▸ What you will do: Output, verbatim and without pictures, the lines from the first line of the listing through the line containing "Tree Of Life".

────────

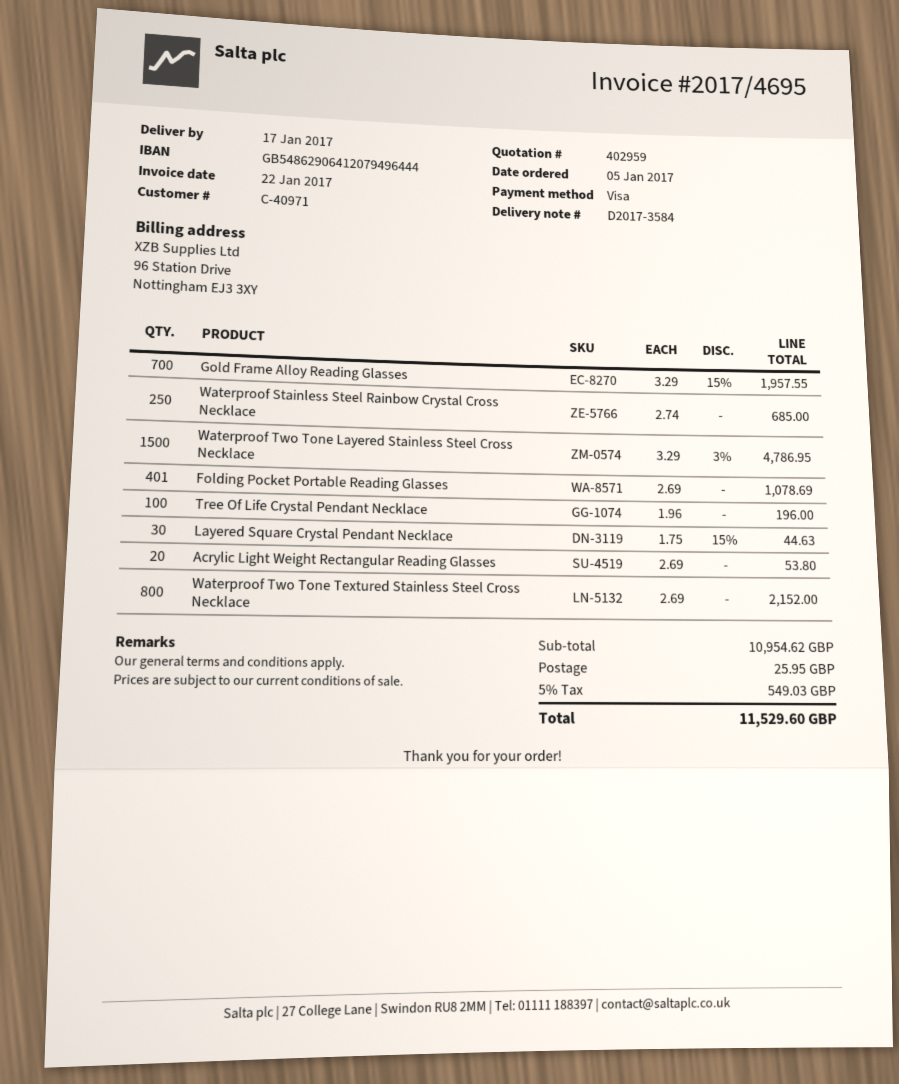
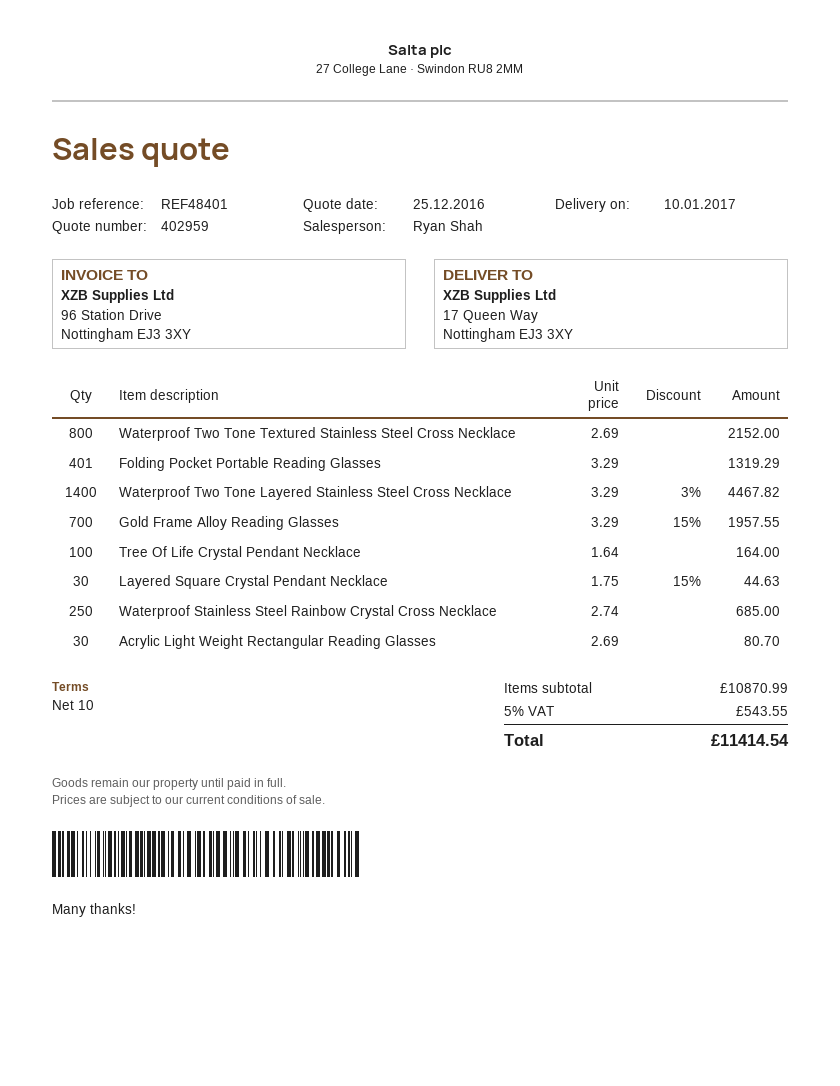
delivery date: 2017-01-17 -> 2017-01-10
Waterproof Two Tone Layered Stainless Steel Cross Necklace: 1500 x 3.29 - 3% = 4786.95 -> 1400 x 3.29 - 3% = 4467.82
Folding Pocket Portable Reading Glasses: 401 x 2.69 = 1078.69 -> 401 x 3.29 = 1319.29
Tree Of Life Crystal Pendant Necklace: 100 x 1.96 = 196.00 -> 100 x 1.64 = 164.00
Acrylic Light Weight Rectangular Reading Glasses: 20 x 2.69 = 53.80 -> 30 x 2.69 = 80.70
subtotal: 10954.62 -> 10870.99
shipping: 25.95 -> none
tax: 5% = 549.03 -> 5% = 543.55
total: 11529.60 -> 11414.54

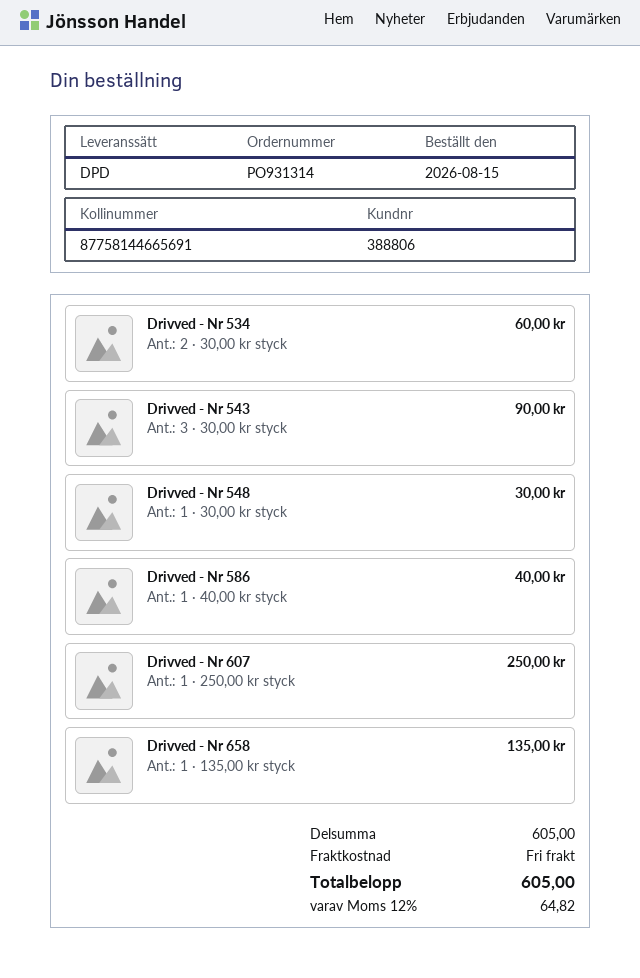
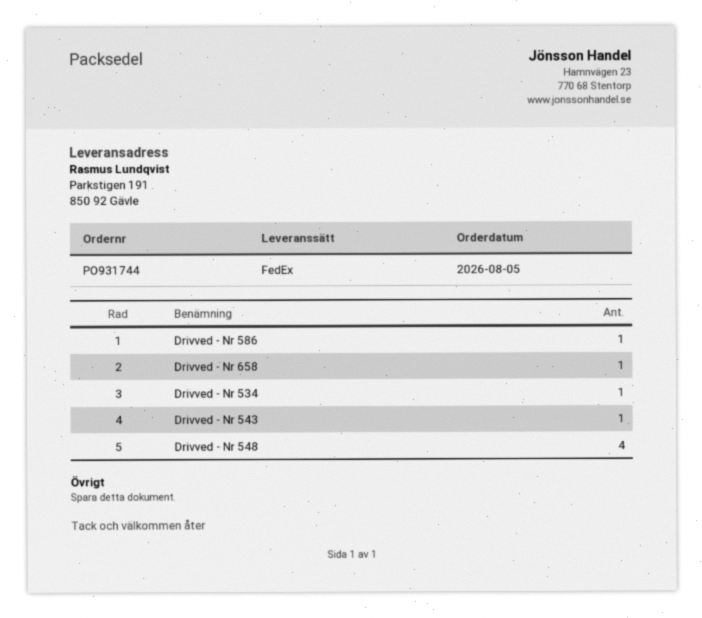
order number: PO931314 -> PO931744
order date: 2026-08-15 -> 2026-08-05
shipping method: DPD -> FedEx
Drivved - Nr 534: 2 -> 1
Drivved - Nr 543: 3 -> 1
Drivved - Nr 548: 1 -> 4
Drivved - Nr 607: 1 -> none

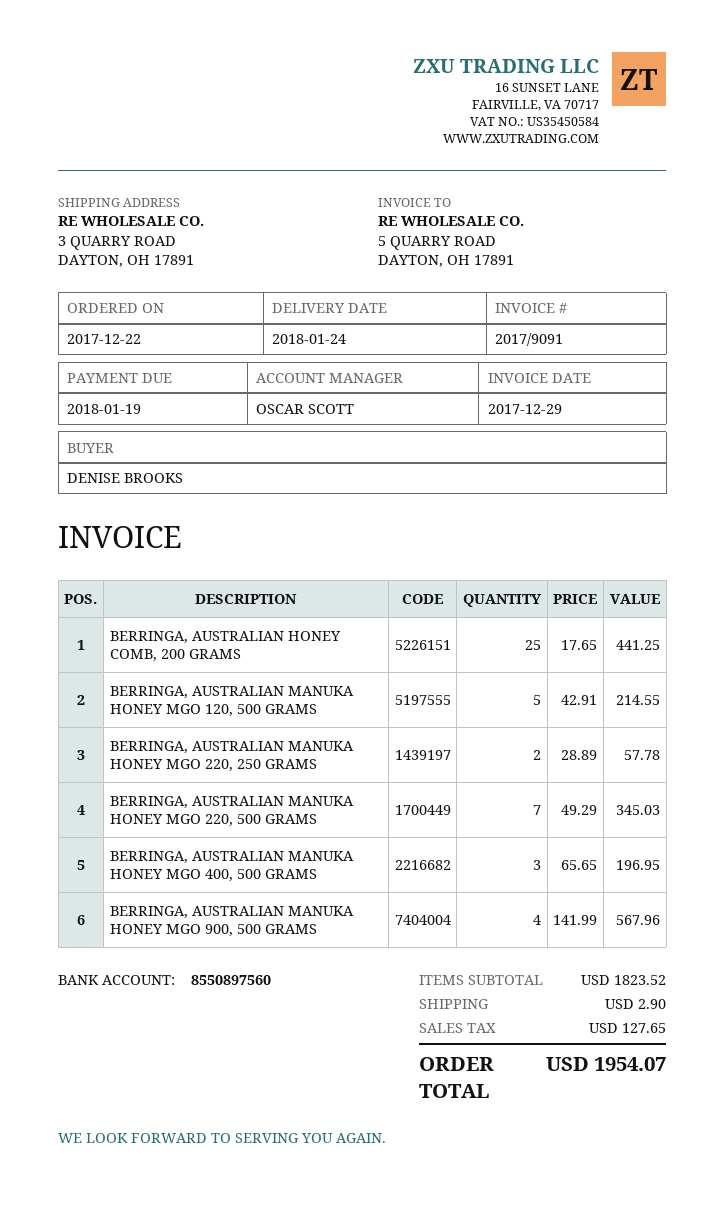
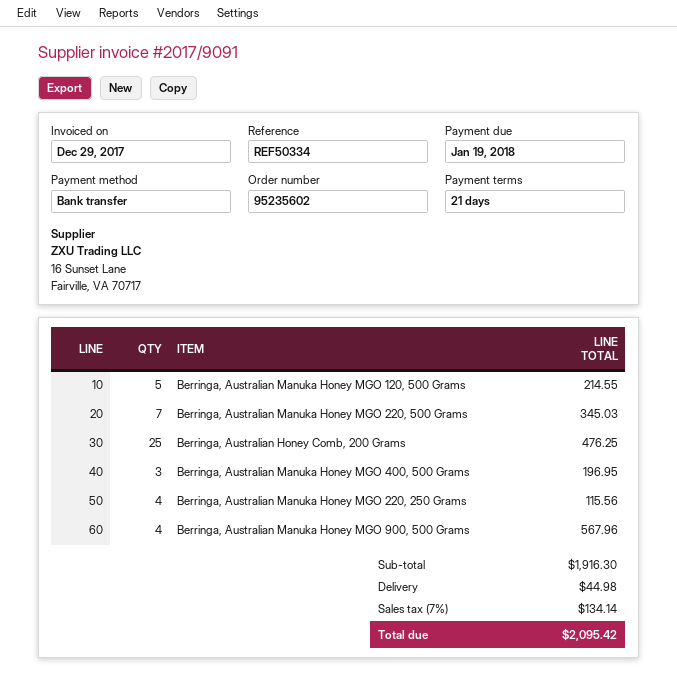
BERRINGA, AUSTRALIAN HONEY COMB, 200 GRAMS: 25 for 441.25 -> 25 for 476.25
BERRINGA, AUSTRALIAN MANUKA HONEY MGO 220, 250 GRAMS: 2 for 57.78 -> 4 for 115.56
subtotal: 1823.52 -> 1916.30
shipping: 2.90 -> 44.98
tax: 127.65 -> 134.14
total: 1954.07 -> 2095.42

────────

▸ Exercise output:
delivery date: 2017-01-17 -> 2017-01-10
Waterproof Two Tone Layered Stainless Steel Cross Necklace: 1500 x 3.29 - 3% = 4786.95 -> 1400 x 3.29 - 3% = 4467.82
Folding Pocket Portable Reading Glasses: 401 x 2.69 = 1078.69 -> 401 x 3.29 = 1319.29
Tree Of Life Crystal Pendant Necklace: 100 x 1.96 = 196.00 -> 100 x 1.64 = 164.00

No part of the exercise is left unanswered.